Health systems in the remote northern regions of Canada are often significantly under resourced and struggle to retain consistent healthcare providers, who often come in only on sparse travel rotations.7 Many communities rely on small nursing stations that offer very little culturally appropriate support for mental health, regardless of climate related events.8 In 2022, an unprecedented spring flood shut down water, sewerage, and power, and blocked the main airport into the community of Hay River.9 Without air transport for hospital inpatients, and the closest available hospital a five hour drive north, the need to find creative and safe ways to get patients out of the community was urgent. In 2023, the same community of Hay River had a wildfire burn through it, and several homes and Indigenous community buildings were lost.10 Repeated climate emergency events are creating an increasing burden on already overstretched healthcare systems in the north of Canada.

Despite the increase in climate-related events in the region, very little overarching planning for climate change mitigation and adaptation has taken place on a large scale within the health system, except for acute evacuation preparedness and response.

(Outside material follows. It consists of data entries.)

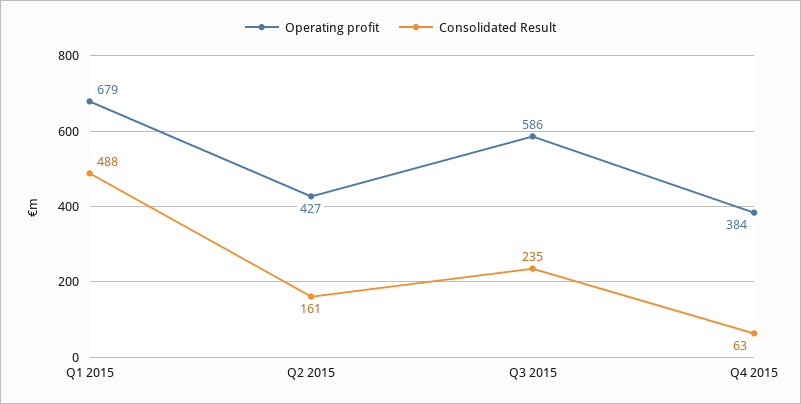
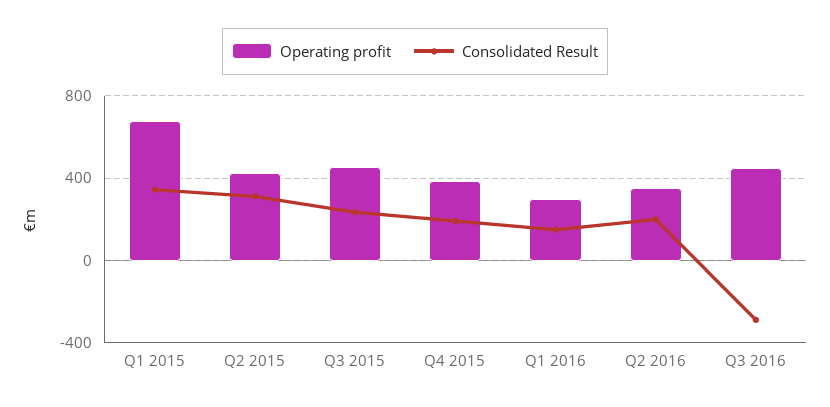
Consolidated Result, Q1 2015: 488 -> 350
Consolidated Result, Q2 2015: 161 -> 300
Operating profit, Q3 2015: 586 -> 450
Consolidated Result, Q4 2015: 63 -> 200
Operating profit, Q1 2016: none -> 300
Consolidated Result, Q1 2016: none -> 150
Operating profit, Q2 2016: none -> 350
Consolidated Result, Q2 2016: none -> 200
Operating profit, Q3 2016: none -> 450
Consolidated Result, Q3 2016: none -> -300

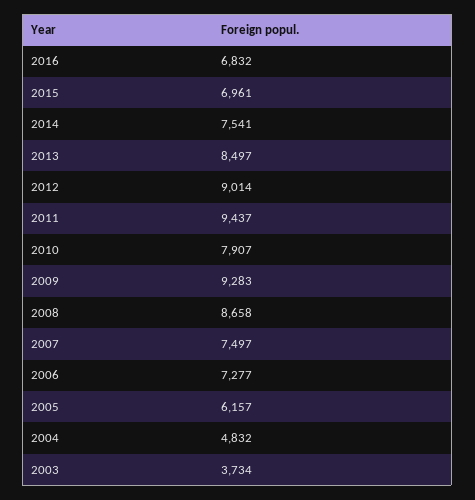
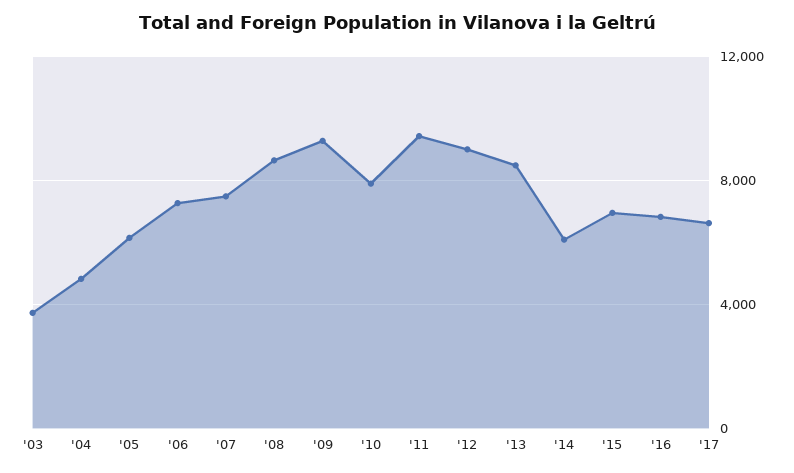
2014: 7541 -> 6000
'17: none -> 6500

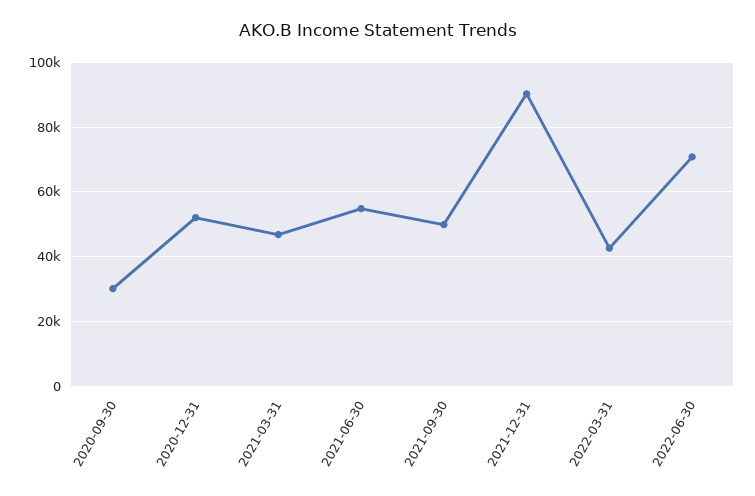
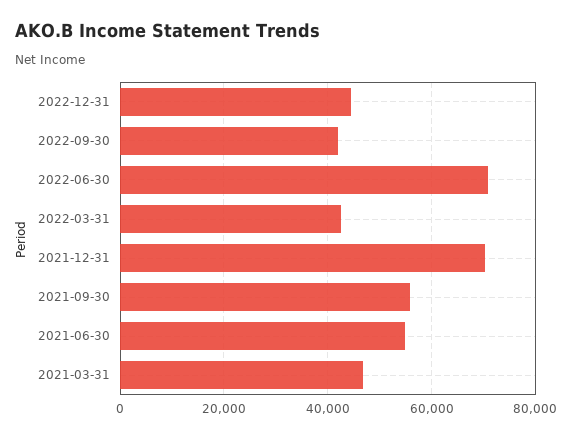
2020-09-30: 30000 -> none
2020-12-31: 52000 -> none
2021-09-30: 50000 -> 56000
2021-12-31: 90000 -> 70000
2022-12-31: none -> 44000
2022-09-30: none -> 42000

This lack of response is not unique to Northern Canada. The healthcare sector alone makes up 5% of global greenhouse gas emissions, and has a carbon footprint equivalent to 514 coal fired power plants.11 Increasingly, national and international organisations must enter dialogue to create planetary health-informed and climate-resilient healthcare systems.1213

Permafrost melt is threatening the future of critical healthcare infrastructure. Worsening summer air quality is having disproportionate impacts on people living in poorly ventilated and often overcrowded housing conditions. Communities are facing the layered mental health impacts of increasingly having to stay indoors after the long winter, disrupting cultural practices. In light of this, healthcare system stakeholders in Northern Canada and elsewhere will be forced to carry out more strategic planning and investment to achieve a planet-friendly, sustainable, and climate resilient health system.14 More specifically, all health systems should be investing urgently in baseline assessments and monitoring of climate impacts, reducing known high-carbon care such as specific greenhouse gas-heavy asthma inhalers15 and anaesthetic gases.16 They should invest in primary care and care close to home, creating strategic partnerships with governments and suppliers to reduce the environmental footprint of supply chains.17 Furthermore, they should eliminate the use of fossil fuels18 while leveraging technology safely to reduce the need for medical and work related travel, revamp strategic plans to platform planetary health across all service delivery functions and operations, and ensure an equity based and culturally safe approach in all elements of system transformation. These health system changes require mobilisation of funding that is not currently available, deep courage from healthcare leadership, and the true and real embodiment of the urgency we face to create change. The earth can easily survive without us, but we cannot live without a habitable planet. We urgently need healthcare system transformation within Canada and abroad.

Footnotes

  • Competing interests: none declared.

  • Provenance and peer review: commissioned, not peer reviewed.